Case Details
- Citation: [2000] SGCA 14
- Case Number: CA 85/1999
- Decision Date: 21 March 2000
- Court: Court of Appeal of the Republic of Singapore
- Coram: Chao Hick Tin JA; Tan Lee Meng J; L P Thean JA
- Judges: Chao Hick Tin JA, Tan Lee Meng J, L P Thean JA
- Plaintiff/Applicant: Hong Huat Development Co (Pte) Ltd
- Defendant/Respondent: Hiap Hong & Co Pte Ltd
- Legal Areas: Arbitration — Award; Contract — Contractual terms; Words and Phrases — “Substantially affect the rights”
- Statutes Referenced: Arbitration Act (Cap 10, 1985 Ed); Arbitration Act (Cap 10); Interpretation Act (Cap 1); Rules of Court (1997 Rev Ed) (O 69 rr 2(2) & 4(2))
- Key Procedural Provisions: Arbitration Act ss 28(2), 28(3), 28(7); O 69 rr 2(2) & 4(2) Rules of Court (1997 Rev Ed)
- Counsel (Appellants): Lawrence Teh (Rodyk & Davidson)

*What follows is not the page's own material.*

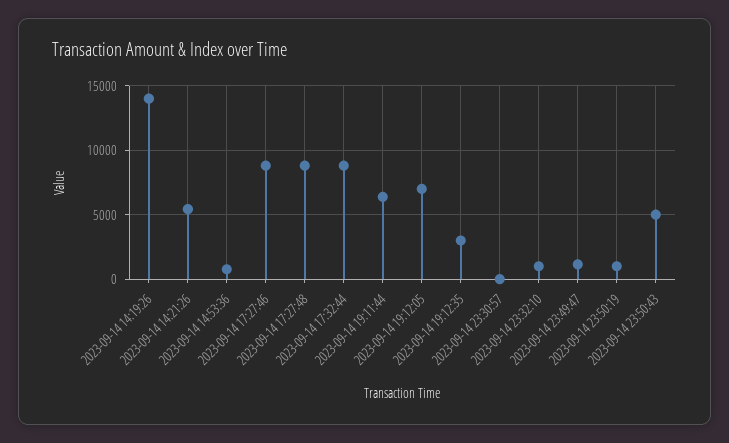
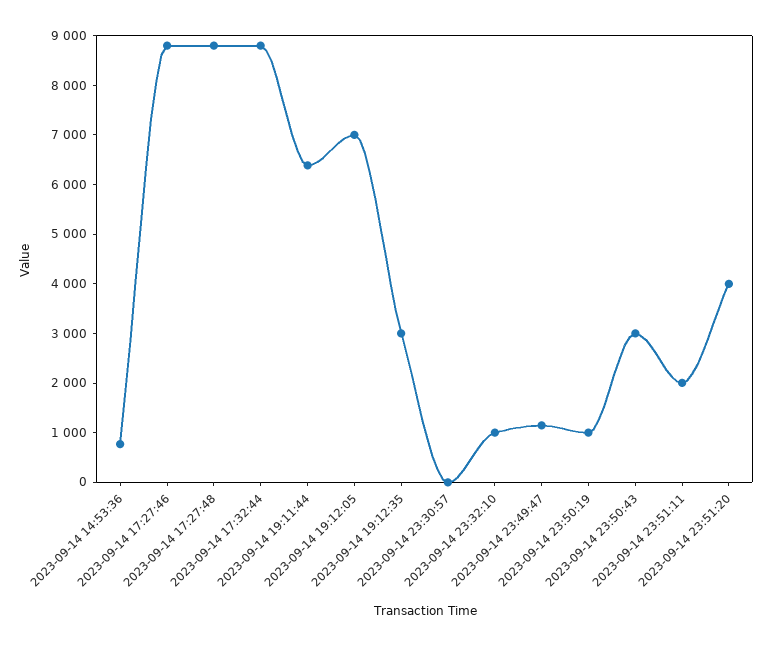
2023-09-14 14:19:26: 14000 -> none
2023-09-14 14:21:26: 5500 -> none
2023-09-14 23:50:43: 5000 -> 3000
2023-09-14 23:51:11: none -> 2000
2023-09-14 23:51:20: none -> 4000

- Counsel (Respondents): John Chung and Sharon Tay (Donaldson & Burkinshaw)
- Judgment Length: 14 pages, 8,770 words
- Arbitration Context: Leave to appeal against an arbitration award; extension of time; alleged arbitrator misconduct; delayed delivery of award
- Contractual Context: Building contract incorporating 1979 Singapore Institute of Architects Standard Conditions of Building Contracts (SIA Conditions), including cl 30 and cl 34
- Principal Substantive Dispute: Whether employers could be liable for the architect’s late certification and related damages/interest
Summary
Hong Huat Development Co (Pte) Ltd v Hiap Hong & Co Pte Ltd concerned a challenge to an arbitration award arising from a building dispute under a contract incorporating the 1979 Singapore Institute of Architects Standard Conditions of Building Contracts. The Court of Appeal had to address two linked matters: first, whether the appellants could obtain leave to appeal against the award out of time under s 28 of the Arbitration Act; and second, whether the award should be set aside for alleged misconduct by the arbitrator, particularly in light of the prolonged delay in delivering the award and alleged deficiencies in the award’s reasoning.
The Court of Appeal rejected the appellants’ attempt to extend time for seeking leave to appeal and upheld the High Court’s refusal to set aside the award. In doing so, the court clarified the operation of the statutory leave regime under s 28, including the point from which time begins to run after an award has been “made and published to the parties”, and the approach to be taken when considering extension of time. On the substantive contract issue, the court also affirmed the legal basis for implying an employer’s duty to ensure the proper discharge by the architect of certification functions, and it treated the arbitrator’s reasoning as falling within the permissible bounds of arbitral determination rather than amounting to misconduct.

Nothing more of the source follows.